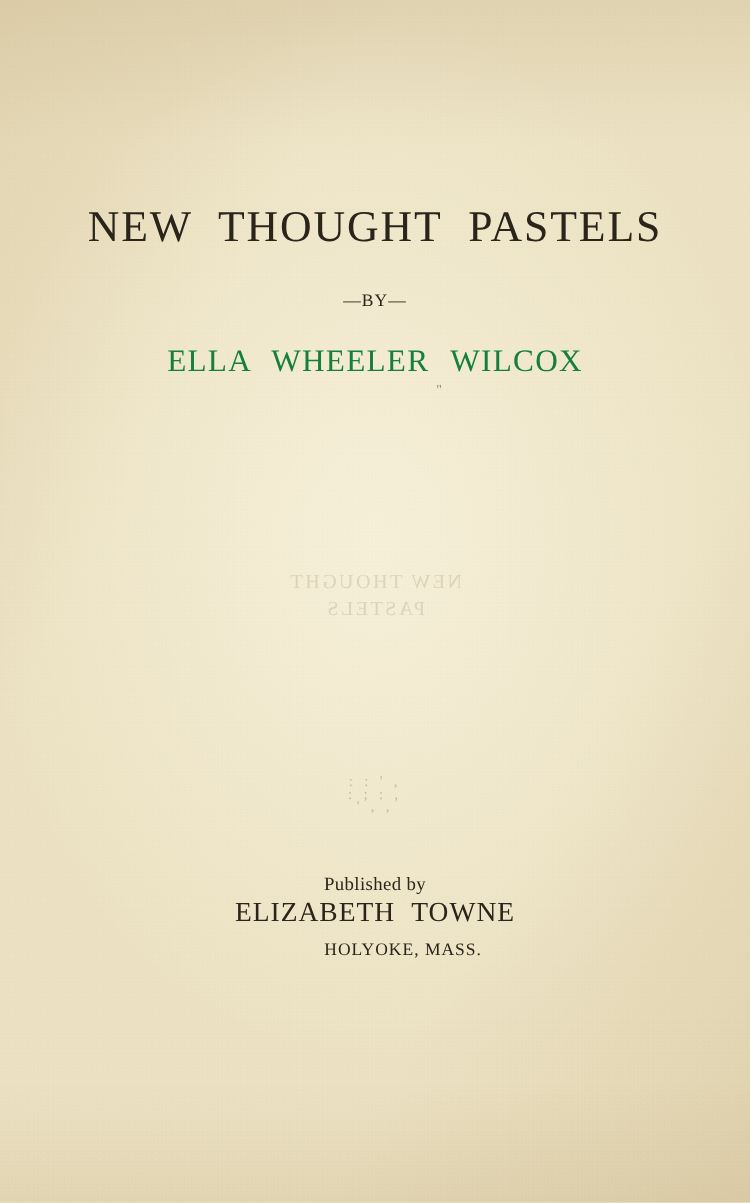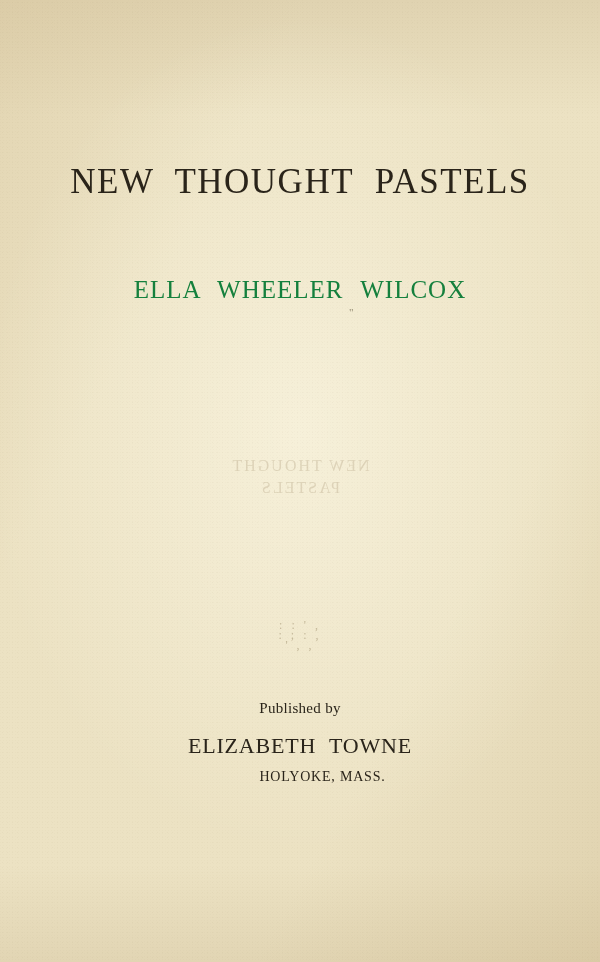"—BY—" div.byline { html: none -> <div>—BY—</div> }
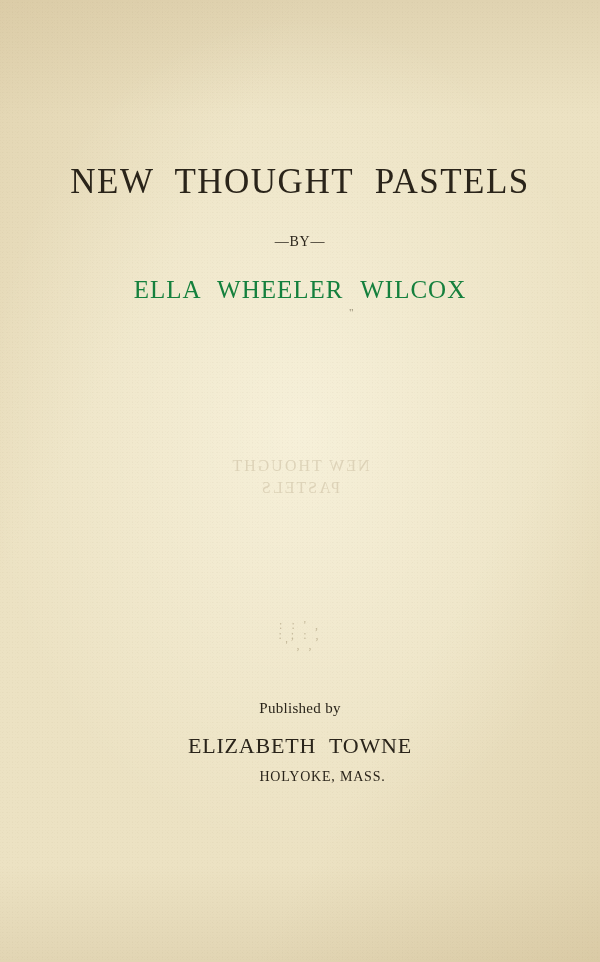"Published by" .imprint .published { margin-bottom: 16px -> 0 }
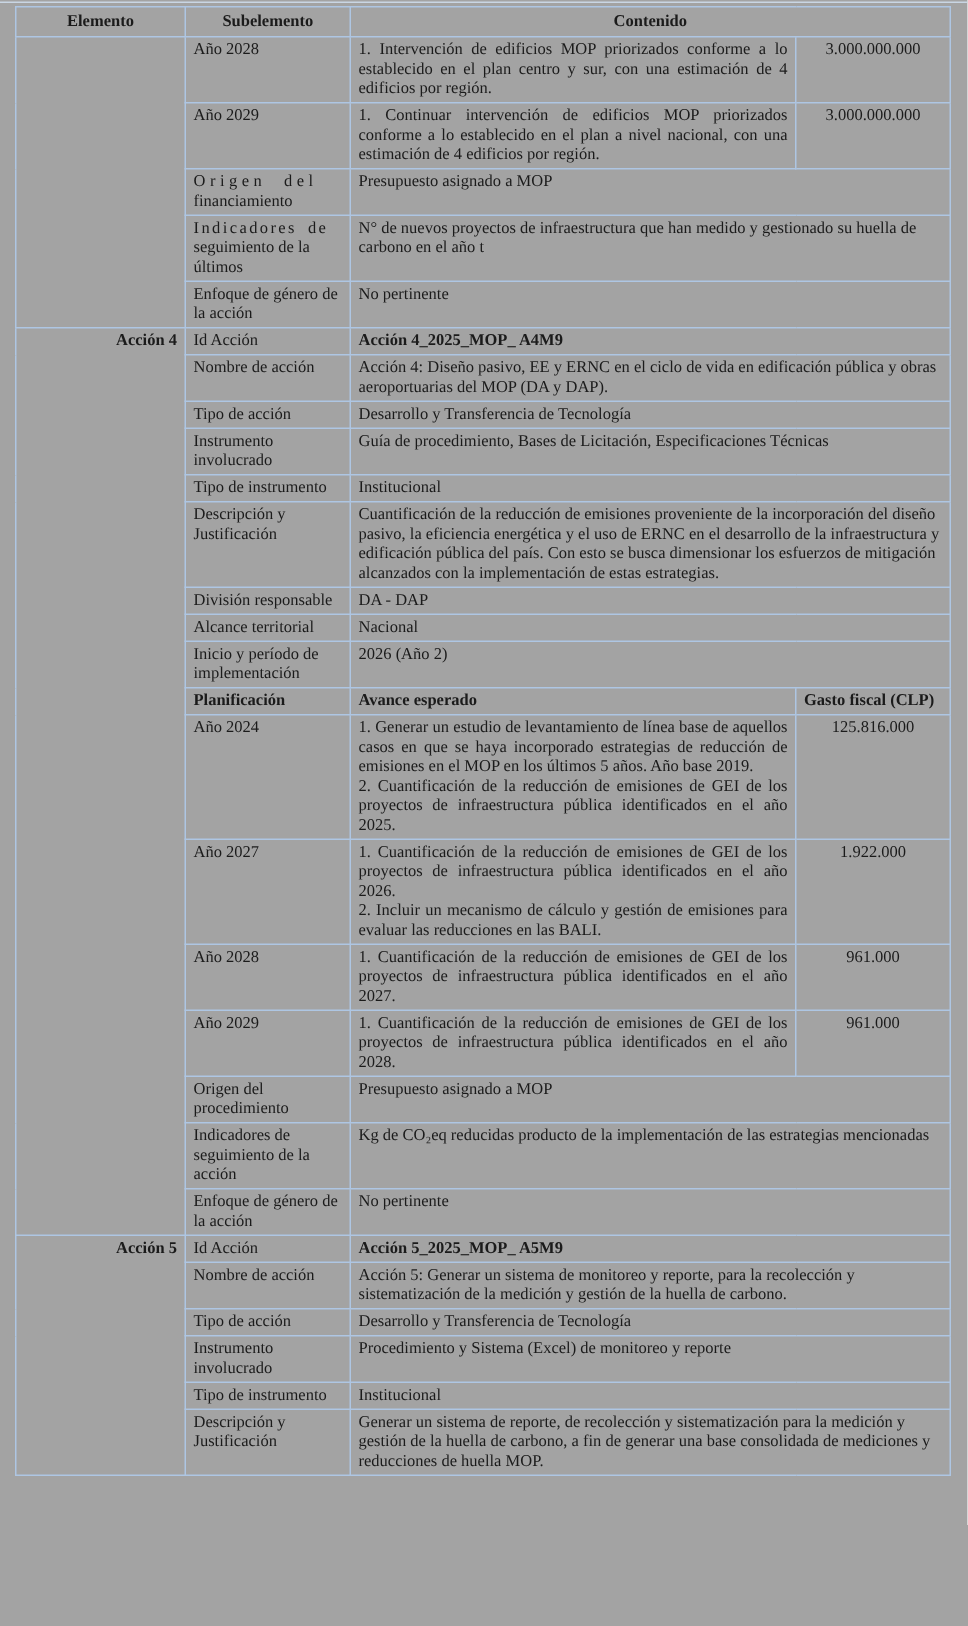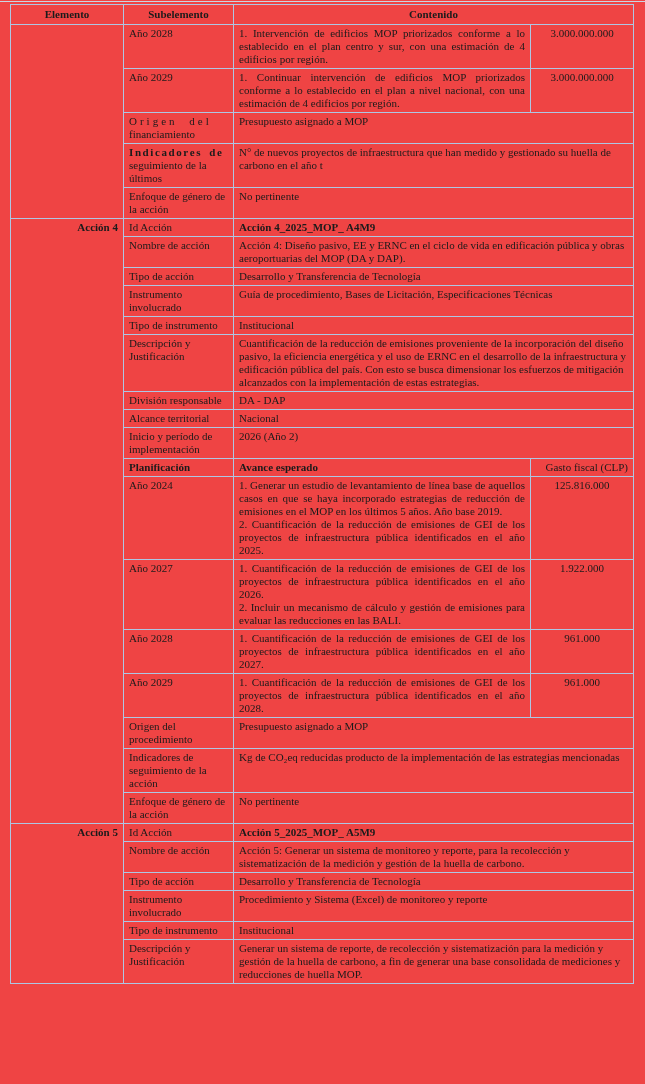"Elemento" .page { background: #ef4444 -> #a3a3a3 }
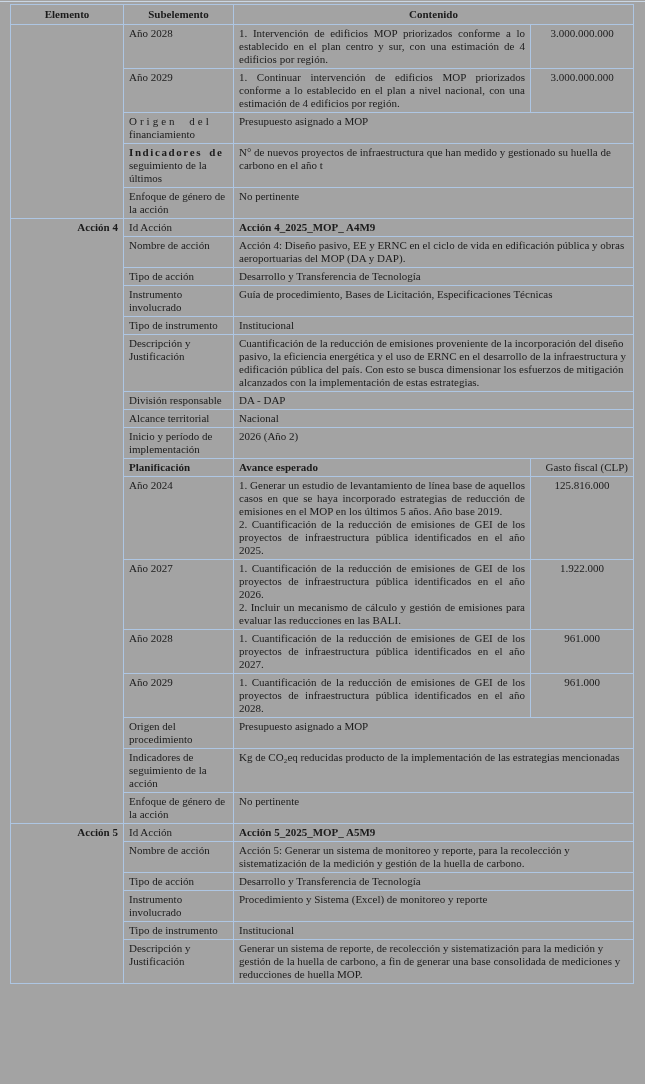"Indicadores de" .spread2 { font-weight: bold -> none }
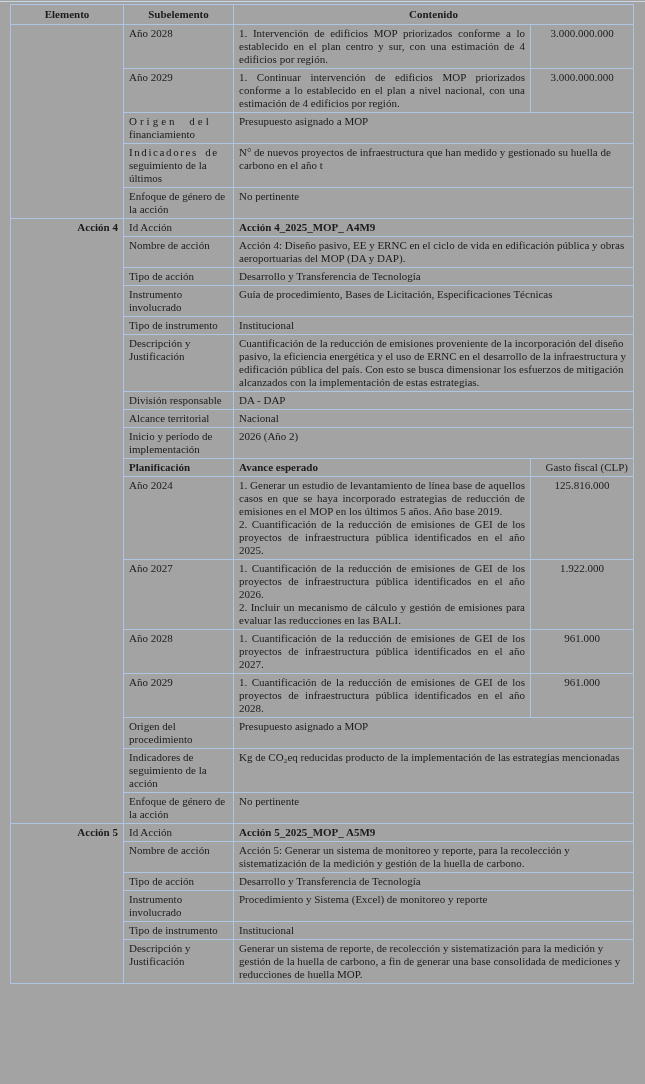"Gasto fiscal (CLP)" td.gasto-cell.center { font-weight: normal -> bold; text-align: right -> left }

**********

→ Required action:
Set down the data above exactly as written. Omit the pictures.

→ Response to this task:
"—BY—" div.byline { html: none -> <div>—BY—</div> }
"Published by" .imprint .published { margin-bottom: 16px -> 0 }
"Elemento" .page { background: #ef4444 -> #a3a3a3 }
"Indicadores de" .spread2 { font-weight: bold -> none }
"Gasto fiscal (CLP)" td.gasto-cell.center { font-weight: normal -> bold; text-align: right -> left }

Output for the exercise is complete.